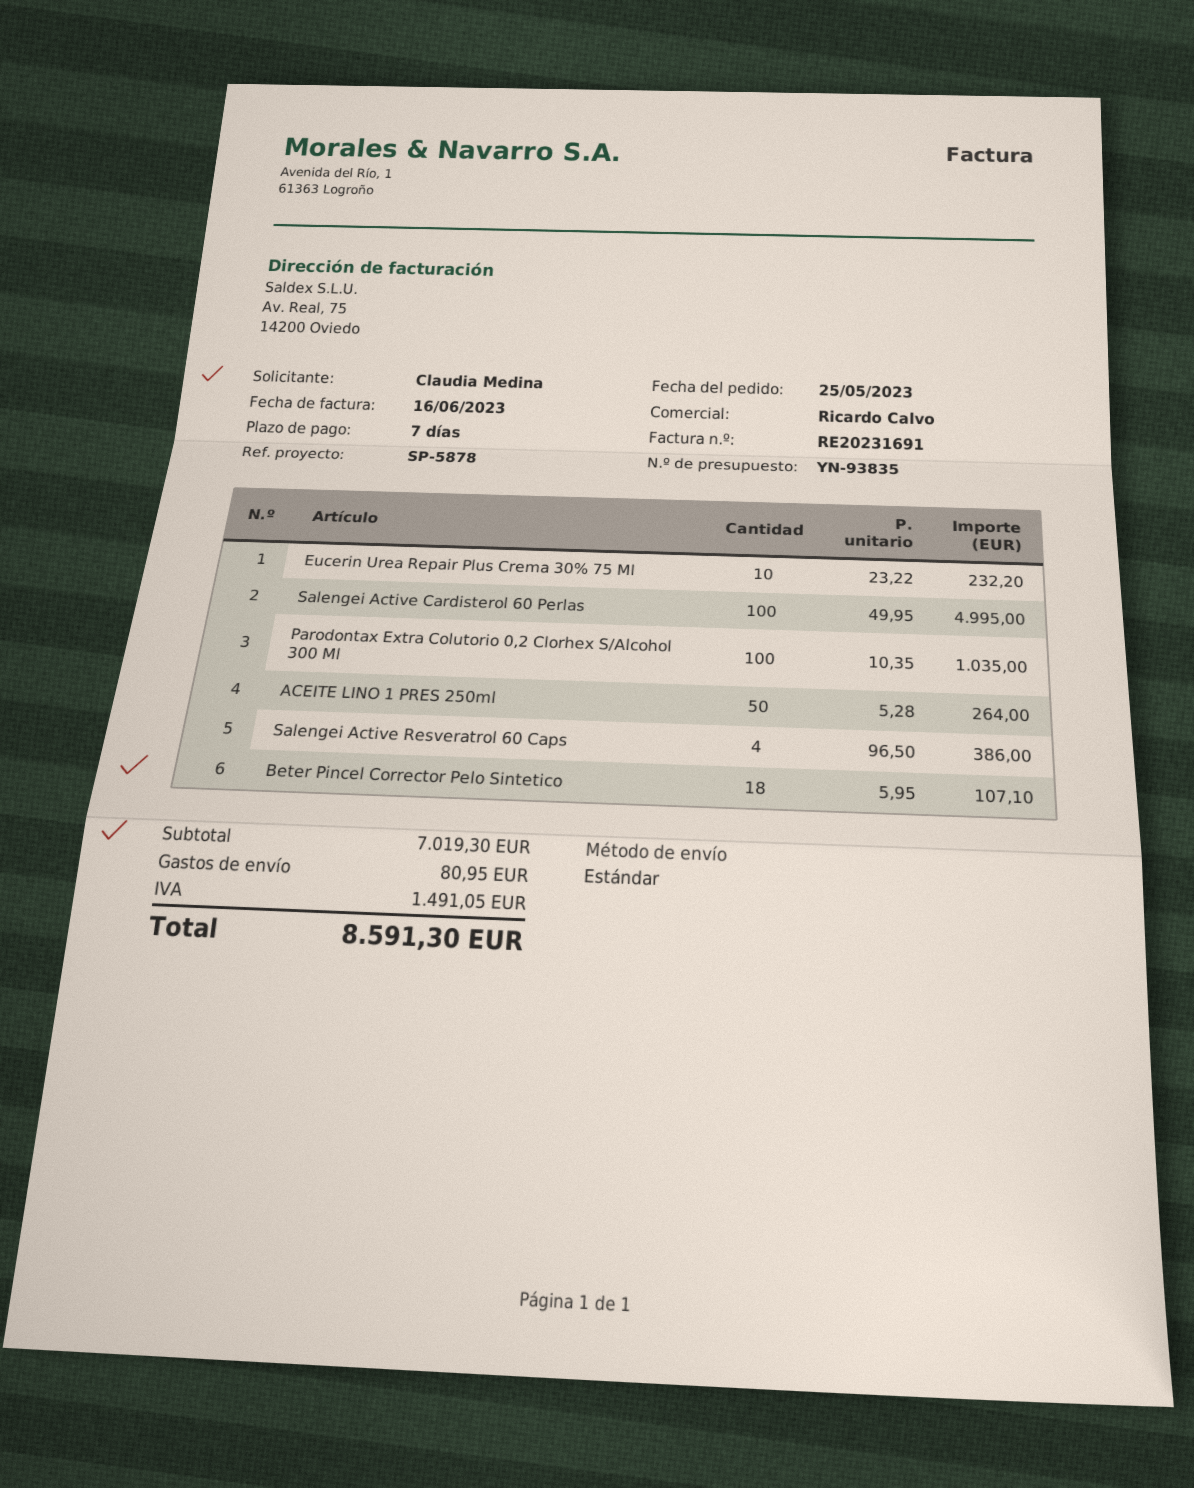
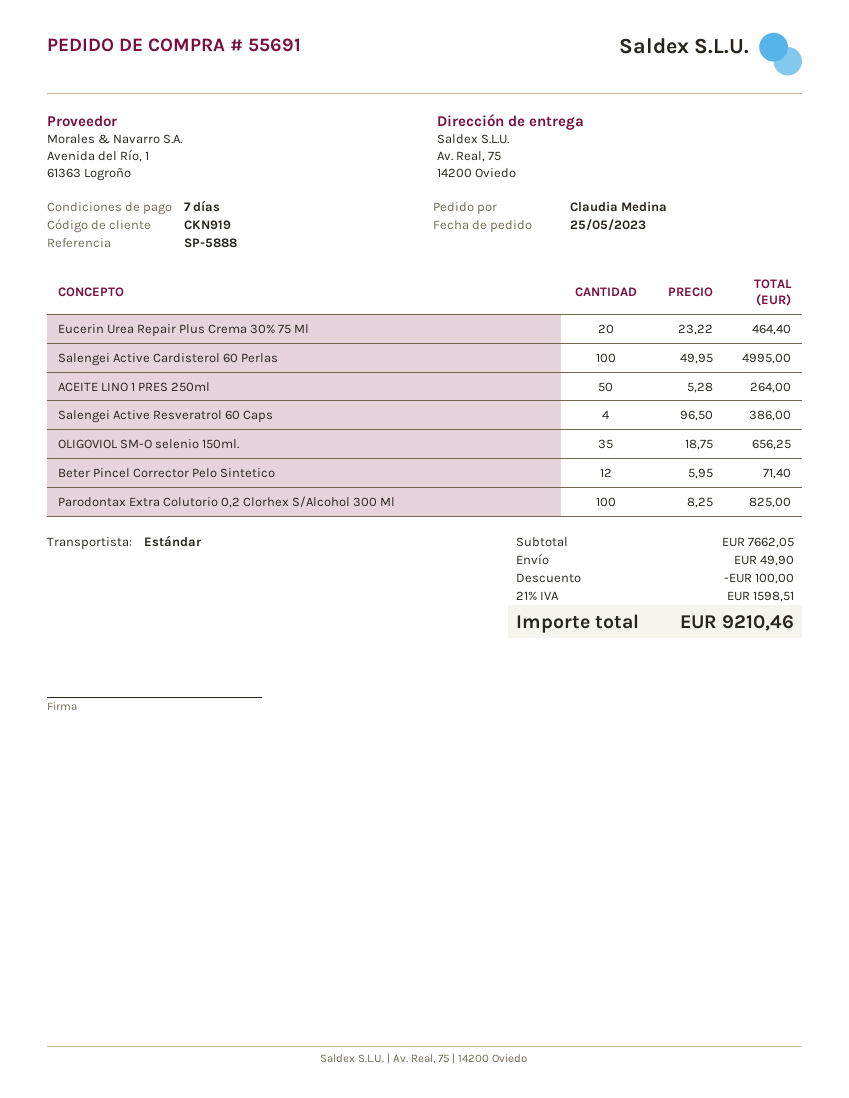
reference: SP-5878 -> SP-5888
Eucerin Urea Repair Plus Crema 30% 75 Ml: 10 x 23.22 = 232.20 -> 20 x 23.22 = 464.40
Parodontax Extra Colutorio 0,2 Clorhex S/Alcohol 300 Ml: 100 x 10.35 = 1035.00 -> 100 x 8.25 = 825.00
Beter Pincel Corrector Pelo Sintetico: 18 x 5.95 = 107.10 -> 12 x 5.95 = 71.40
OLIGOVIOL SM-O selenio 150ml.: none -> 35 x 18.75 = 656.25
subtotal: 7019.30 -> 7662.05
discount: none -> 100.00
shipping: 80.95 -> 49.90
tax: 1491.05 -> 1598.51
total: 8591.30 -> 9210.46

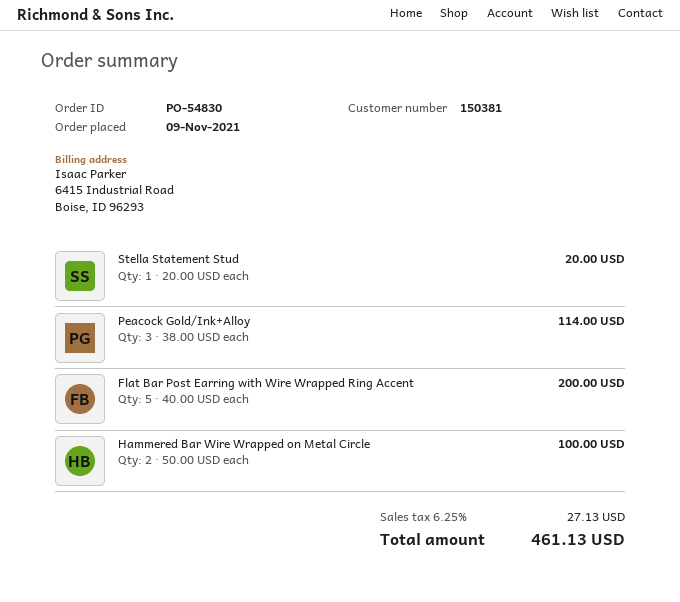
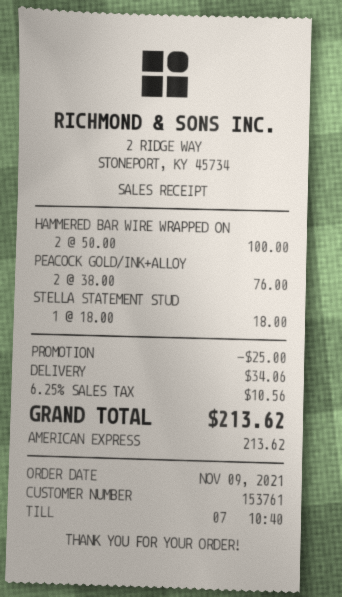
customer number: 150381 -> 153761
Stella Statement Stud: 1 x 20.00 = 20.00 -> 1 x 18.00 = 18.00
Peacock Gold/Ink+Alloy: 3 x 38.00 = 114.00 -> 2 x 38.00 = 76.00
Flat Bar Post Earring with Wire Wrapped Ring Accent: 5 x 40.00 = 200.00 -> none
discount: none -> 25.00
shipping: none -> 34.06
tax: 6.25% = 27.13 -> 6.25% = 10.56
total: 461.13 -> 213.62

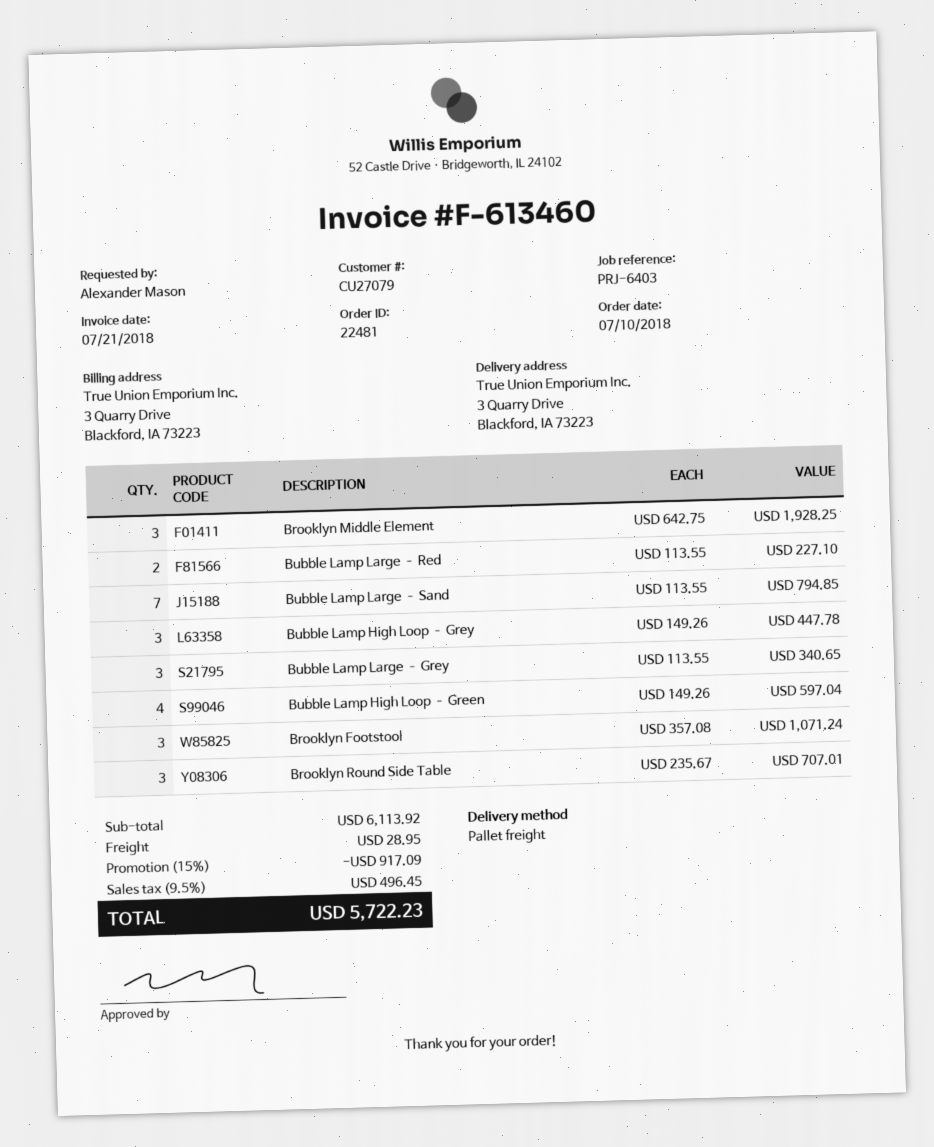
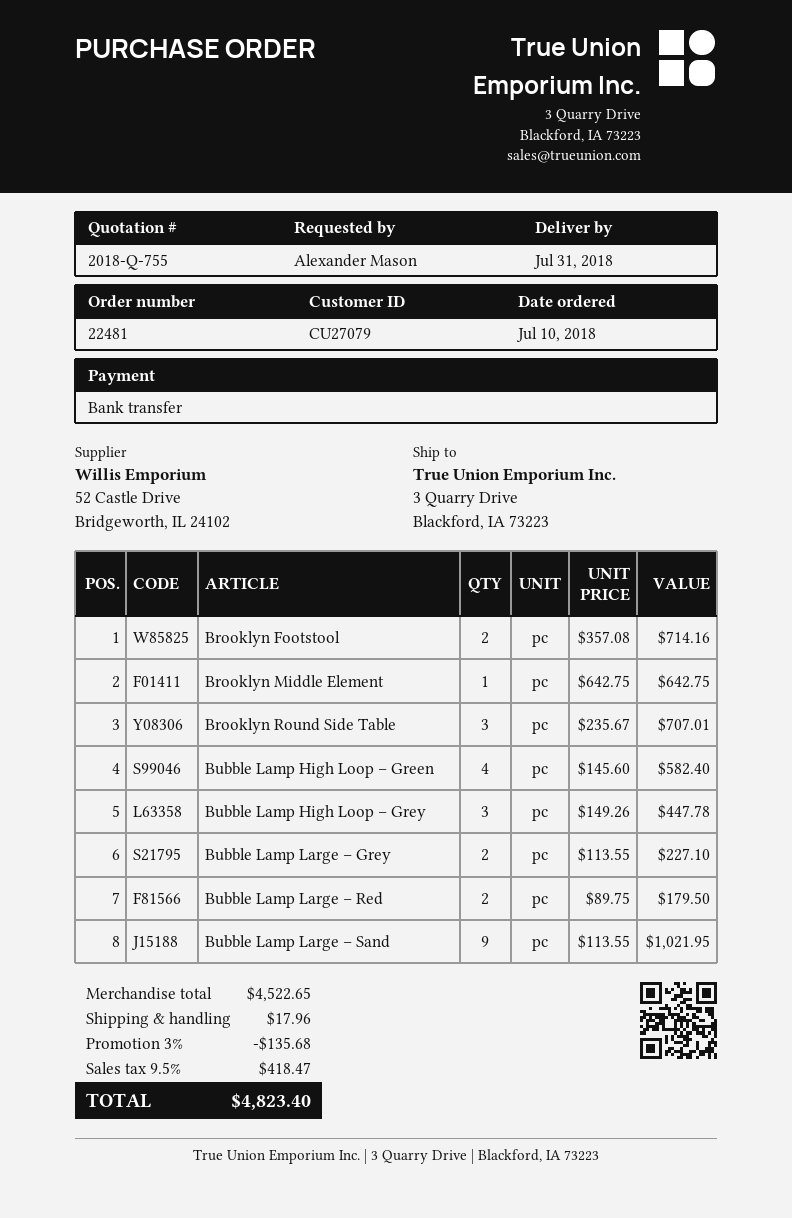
Brooklyn Middle Element: 3 x 642.75 = 1928.25 -> 1 x 642.75 = 642.75
Bubble Lamp Large – Red: 2 x 113.55 = 227.10 -> 2 x 89.75 = 179.50
Bubble Lamp Large – Sand: 7 x 113.55 = 794.85 -> 9 x 113.55 = 1021.95
Bubble Lamp Large – Grey: 3 x 113.55 = 340.65 -> 2 x 113.55 = 227.10
Bubble Lamp High Loop – Green: 4 x 149.26 = 597.04 -> 4 x 145.60 = 582.40
Brooklyn Footstool: 3 x 357.08 = 1071.24 -> 2 x 357.08 = 714.16
subtotal: 6113.92 -> 4522.65
discount: 15% = 917.09 -> 3% = 135.68
shipping: 28.95 -> 17.96
tax: 9.5% = 496.45 -> 9.5% = 418.47
total: 5722.23 -> 4823.40

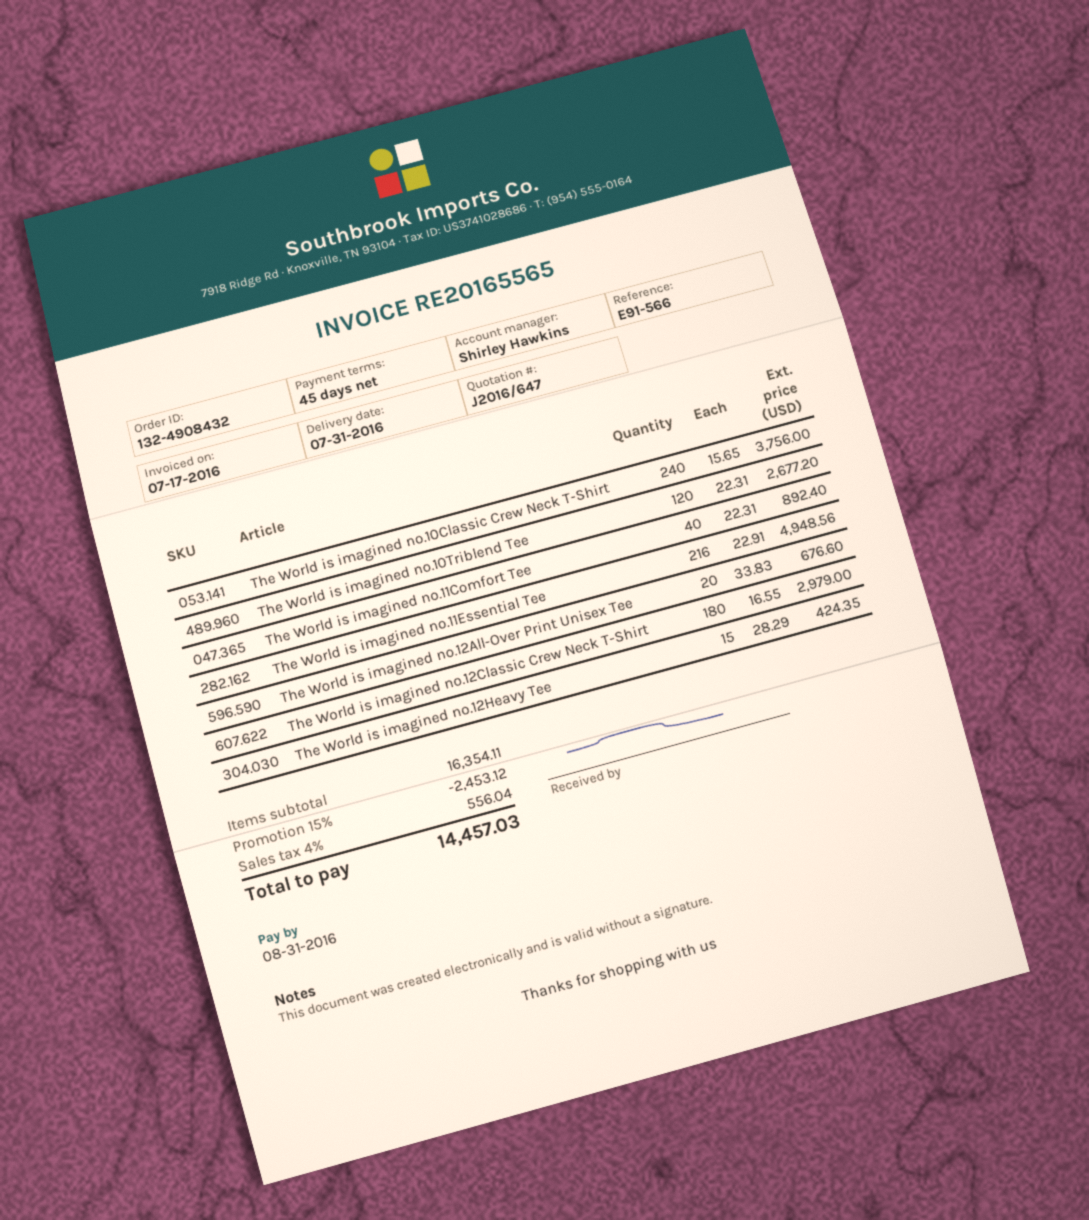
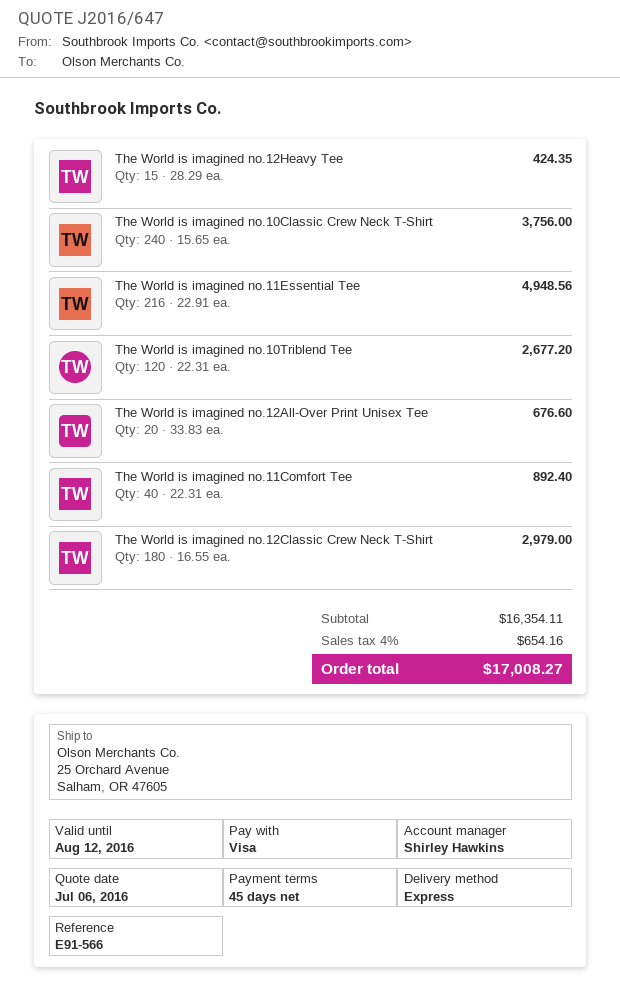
discount: 15% = 2453.12 -> none
tax: 4% = 556.04 -> 4% = 654.16
total: 14457.03 -> 17008.27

****

How to complete this task = Each line holding "Bubble" in the records should be copied out.

Written solution =
Bubble Lamp Large – Red: 2 x 113.55 = 227.10 -> 2 x 89.75 = 179.50
Bubble Lamp Large – Sand: 7 x 113.55 = 794.85 -> 9 x 113.55 = 1021.95
Bubble Lamp Large – Grey: 3 x 113.55 = 340.65 -> 2 x 113.55 = 227.10
Bubble Lamp High Loop – Green: 4 x 149.26 = 597.04 -> 4 x 145.60 = 582.40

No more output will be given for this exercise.